Le coup de grâce
L’aveuglement volontaire se prolonge après l’éclair de flash que constitue l’étrange plan de paix étatso-israélien.
Depuis le début du carnage à Gaza, l’objectif d’Israël était de reprendre le contrôle de Gaza. Pour Israël, la Palestine n’existe pas : les Palestiniens ont « un pays », la Jordanie, ils n’ont qu’à y aller. Israël et ses alliés sont bien conscients que l’installation du Hamas comme gouvernement de Gaza, voulue et aidée par Israël, a été une erreur qu’il faut purger. Les Israéliens pensaient liquider la puissance politique et diplomatique de la Palestine. Tout ce temps a permis au Hamas de faire de Gaza une base milicienne pour harceler Israël en permanence, avec toutefois un effet politique scabreux : réduire la Palestine au Hamas et à Gaza. Le Hamas restait bien entendu loin de pouvoir livrer une vraie guerre, Israël bénéficiant de technologies de protection et d’agression bien supérieures à celles du Hamas et de tous les autres pays arabes : le dôme de fer, l’armement et l’aviation fournis par les pays occidentaux.
Le Gaza d’Israël et des États-Unis n’est pas la Palestine. Israël continue tous les jours à coloniser la totalité des territoires, ceux qui, pour l’instant, restent sous le contrôle des Palestiniens, et ceux, déjà grugés et colonisés par des extrémistes israéliens encouragés par les gouvernements successifs d’Israël. On connaît cette filière qui extrait des citoyens d’autres pays, d’Afrique ou de Russie, et les aide à s’installer dans ces territoires volés avec l’aide de l’armée. Les conditions de cette phase de colonisation sont à peine meilleures que celles dans lesquelles vivaient ces immigrants arrachés ici et là.
Gaza est une partie séparée de la Palestine, comme beaucoup d’autres. Les colonies ont puzzélisé ce pays en des morceaux qui ne peuvent plus être réunis parce qu’Israël non seulement l’interdit, mais continue de les diviser ou de les faire disparaître. Il n’y a déjà plus de pays, et bientôt plus de territoire. Les Palestiniens, ceux qui sont restés ou qui ont survécu vivent dans un espace minuscule aujourd’hui complètement détruit comme Gaza ou constamment razzié par des colons juifs.
Alors qu’Israël continue de dépeupler la Palestine, il est interdit aux Palestiniens qui ont quitté le pays d’y revenir. Le droit au « retour » qu’Israël hurle pour lui-même et pour des gens qui n’ y ont jamais vécu, il le refuse à son voisin. Les Palestiniens, s’il ne sont pas victimes d’un génocide de grande ampleur sont victimes d’une politique d’attrition imposée par les armes, c’est aussi une définition d’un génocide, personne ne détient de droit d’auteur sur ce genre d’horreur.
À force de livrer une guerre au rythme d’un œil pour mille yeux et d’une dent pour 1000 dents, de bloquer le retour des migrants et réfugiés, Israël compte bien se débarrasser des Palestiniens. Netanyahu, des généraux et une partie de la population l’exprime très bien et souvent : « pourquoi devrions-nous épargner la vie de gens sans valeur (les civils innocents) quand nous pouvons tuer des terroristes du Hamas » ?

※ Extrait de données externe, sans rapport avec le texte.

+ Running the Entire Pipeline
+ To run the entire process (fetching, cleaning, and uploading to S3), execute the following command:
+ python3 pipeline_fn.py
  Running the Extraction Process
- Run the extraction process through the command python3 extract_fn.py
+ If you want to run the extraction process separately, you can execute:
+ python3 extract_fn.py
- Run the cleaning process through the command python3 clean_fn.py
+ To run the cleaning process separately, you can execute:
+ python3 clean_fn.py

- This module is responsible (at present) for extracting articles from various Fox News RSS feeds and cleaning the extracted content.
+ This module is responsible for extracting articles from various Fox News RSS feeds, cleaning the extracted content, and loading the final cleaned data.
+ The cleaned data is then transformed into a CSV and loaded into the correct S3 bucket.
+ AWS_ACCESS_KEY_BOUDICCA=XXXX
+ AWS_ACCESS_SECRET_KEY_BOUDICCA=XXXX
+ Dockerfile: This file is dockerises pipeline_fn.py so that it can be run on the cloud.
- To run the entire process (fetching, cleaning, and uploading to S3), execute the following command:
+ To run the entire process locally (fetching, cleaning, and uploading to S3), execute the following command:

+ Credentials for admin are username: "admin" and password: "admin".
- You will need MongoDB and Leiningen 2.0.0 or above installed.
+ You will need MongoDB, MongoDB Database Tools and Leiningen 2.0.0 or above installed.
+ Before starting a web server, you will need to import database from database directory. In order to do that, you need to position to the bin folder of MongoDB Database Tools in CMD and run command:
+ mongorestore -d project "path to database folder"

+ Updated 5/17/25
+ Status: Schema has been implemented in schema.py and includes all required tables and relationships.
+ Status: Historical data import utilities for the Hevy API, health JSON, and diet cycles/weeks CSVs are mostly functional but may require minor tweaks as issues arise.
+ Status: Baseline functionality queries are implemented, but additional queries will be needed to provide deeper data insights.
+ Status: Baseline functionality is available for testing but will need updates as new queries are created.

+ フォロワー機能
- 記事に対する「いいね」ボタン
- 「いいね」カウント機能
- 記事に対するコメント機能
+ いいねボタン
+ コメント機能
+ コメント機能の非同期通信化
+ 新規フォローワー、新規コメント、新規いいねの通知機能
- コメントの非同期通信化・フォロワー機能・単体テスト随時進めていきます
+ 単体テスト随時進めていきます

Cela, la communauté internationale ne peut pas ne pas le voir et les Israéliens encore moins. Lorsqu’on a vu les camps allemands au milieu des villages, on est stupéfait par le silence des citoyens. Dans les guerres, le silence est partout où des bombes explosent, où des vies sont sacrifiées, où des populations disparaissent. C’est un silence qui couvre le bruit de la guerre et permet de la continuer et semble l’approuver.
Dans les discours des chefs d’États qui se réunissent ce 6 juin, il n’y a plus de Palestine. Il y a Gaza et Gaza. Les Occidentaux voudraient évidemment reconstruire puis implanter une sorte de système politique qui aurait pour but d’empêcher l’OPA hostile d’Israël et un nouveau Hamas. Pour le reste, il n’y a pas de plan. Maniant le paradoxe, Macron nous dit bien qu’il ne pourra y avoir de paix si l’Ukraine accepte de perdre, mais n’applique jamais cette idée ailleurs, en Calédonie ou en Palestine. Pourtant, le projet de paix proposé est un pari aux conséquences mortelles : La Palestine disparaitra ou la guerre sera éternelle.
D’où vient ce plan de paix ? Un truc pour ajouter une casserole à Netanyahu ?, Un autre piège pour contraindre les Palestiniens à accepter de bâtir un pays de la taille du Vatican ? Ce ne sera certainement qu’un au revoir, jamais un plan de paix.